# Assigned task
Your copy should hold every record exactly and no images.

Source records
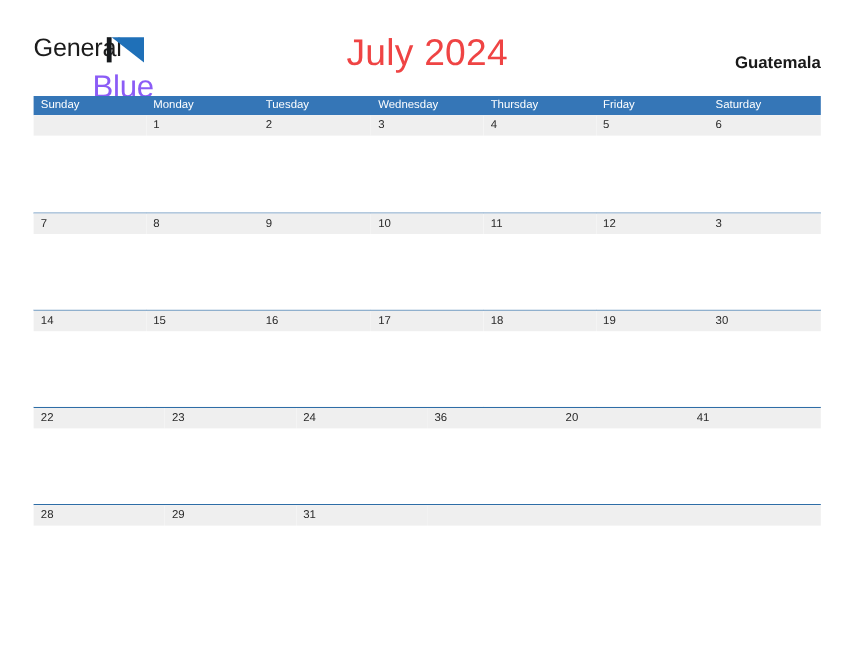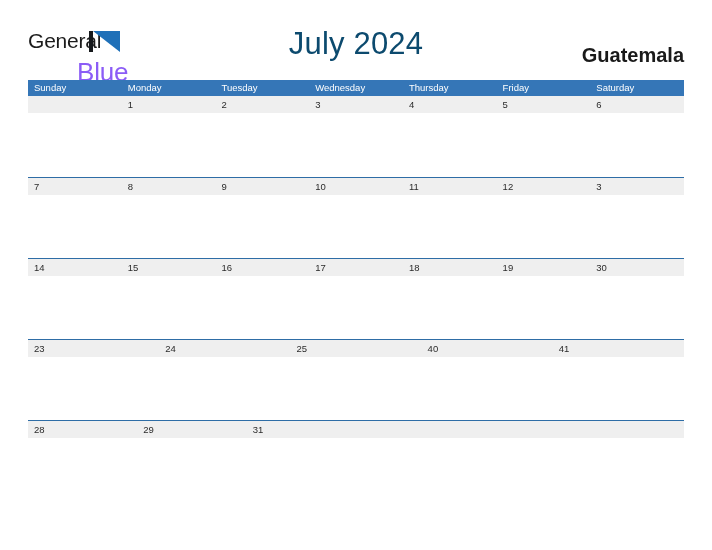--- a/index.html
+++ b/index.html
@@ -84,29 +84,29 @@
   }
 
   .cal-title {
     position: absolute;
     left: 0;
     right: 0;
     top: 0px;
     text-align: center;
     font-size: 31px;
     font-weight: 400;
-    color: #0c4a6e;
+    color: #ef4444;
     letter-spacing: 0.2px;
   }
 
   .cal-location {
     position: absolute;
     right: 0px;
     top: 18px;
-    font-size: 20px;
+    font-size: 14px;
     font-weight: 700;
     color: #1a1a1a;
     text-align: right;
   }
 
   
   .cal {
     position: absolute;
     left: 28px;
     top: 80px;
@@ -222,24 +222,25 @@
       <div class="cell"><span class="daynum">14</span><span class="daybody"></span></div>
       <div class="cell"><span class="daynum">15</span><span class="daybody"></span></div>
       <div class="cell"><span class="daynum">16</span><span class="daybody"></span></div>
       <div class="cell"><span class="daynum">17</span><span class="daybody"></span></div>
       <div class="cell"><span class="daynum">18</span><span class="daybody"></span></div>
       <div class="cell"><span class="daynum">19</span><span class="daybody"></span></div>
       <div class="cell"><span class="daynum">30</span><span class="daybody"></span></div>
     </div>
 
     <div class="week">
+      <div class="cell"><span class="daynum">22</span><span class="daybody"></span></div>
       <div class="cell"><span class="daynum">23</span><span class="daybody"></span></div>
       <div class="cell"><span class="daynum">24</span><span class="daybody"></span></div>
-      <div class="cell"><span class="daynum">25</span><span class="daybody"></span></div>
-      <div class="cell"><span class="daynum">40</span><span class="daybody"></span></div>
+      <div class="cell"><span class="daynum">36</span><span class="daybody"></span></div>
+      <div class="cell"><span class="daynum">20</span><span class="daybody"></span></div>
       <div class="cell"><span class="daynum">41</span><span class="daybody"></span></div>
     </div>
 
     <div class="week">
       <div class="cell"><span class="daynum">28</span><span class="daybody"></span></div>
       <div class="cell"><span class="daynum">29</span><span class="daybody"></span></div>
       <div class="cell"><span class="daynum">31</span><span class="daybody"></span></div>
       <div class="cell"><span class="daynum"></span><span class="daybody"></span></div>
       <div class="cell"><span class="daynum"></span><span class="daybody"></span></div>
       <div class="cell"><span class="daynum"></span><span class="daybody"></span></div>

# Answer box
--- a/index.html
+++ b/index.html
@@ -84,29 +84,29 @@
   }
 
   .cal-title {
     position: absolute;
     left: 0;
     right: 0;
     top: 0px;
     text-align: center;
     font-size: 31px;
     font-weight: 400;
-    color: #0c4a6e;
+    color: #ef4444;
     letter-spacing: 0.2px;
   }
 
   .cal-location {
     position: absolute;
     right: 0px;
     top: 18px;
-    font-size: 20px;
+    font-size: 14px;
     font-weight: 700;
     color: #1a1a1a;
     text-align: right;
   }
 
   
   .cal {
     position: absolute;
     left: 28px;
     top: 80px;
@@ -222,24 +222,25 @@
       <div class="cell"><span class="daynum">14</span><span class="daybody"></span></div>
       <div class="cell"><span class="daynum">15</span><span class="daybody"></span></div>
       <div class="cell"><span class="daynum">16</span><span class="daybody"></span></div>
       <div class="cell"><span class="daynum">17</span><span class="daybody"></span></div>
       <div class="cell"><span class="daynum">18</span><span class="daybody"></span></div>
       <div class="cell"><span class="daynum">19</span><span class="daybody"></span></div>
       <div class="cell"><span class="daynum">30</span><span class="daybody"></span></div>
     </div>
 
     <div class="week">
+      <div class="cell"><span class="daynum">22</span><span class="daybody"></span></div>
       <div class="cell"><span class="daynum">23</span><span class="daybody"></span></div>
       <div class="cell"><span class="daynum">24</span><span class="daybody"></span></div>
-      <div class="cell"><span class="daynum">25</span><span class="daybody"></span></div>
-      <div class="cell"><span class="daynum">40</span><span class="daybody"></span></div>
+      <div class="cell"><span class="daynum">36</span><span class="daybody"></span></div>
+      <div class="cell"><span class="daynum">20</span><span class="daybody"></span></div>
       <div class="cell"><span class="daynum">41</span><span class="daybody"></span></div>
     </div>
 
     <div class="week">
       <div class="cell"><span class="daynum">28</span><span class="daybody"></span></div>
       <div class="cell"><span class="daynum">29</span><span class="daybody"></span></div>
       <div class="cell"><span class="daynum">31</span><span class="daybody"></span></div>
       <div class="cell"><span class="daynum"></span><span class="daybody"></span></div>
       <div class="cell"><span class="daynum"></span><span class="daybody"></span></div>
       <div class="cell"><span class="daynum"></span><span class="daybody"></span></div>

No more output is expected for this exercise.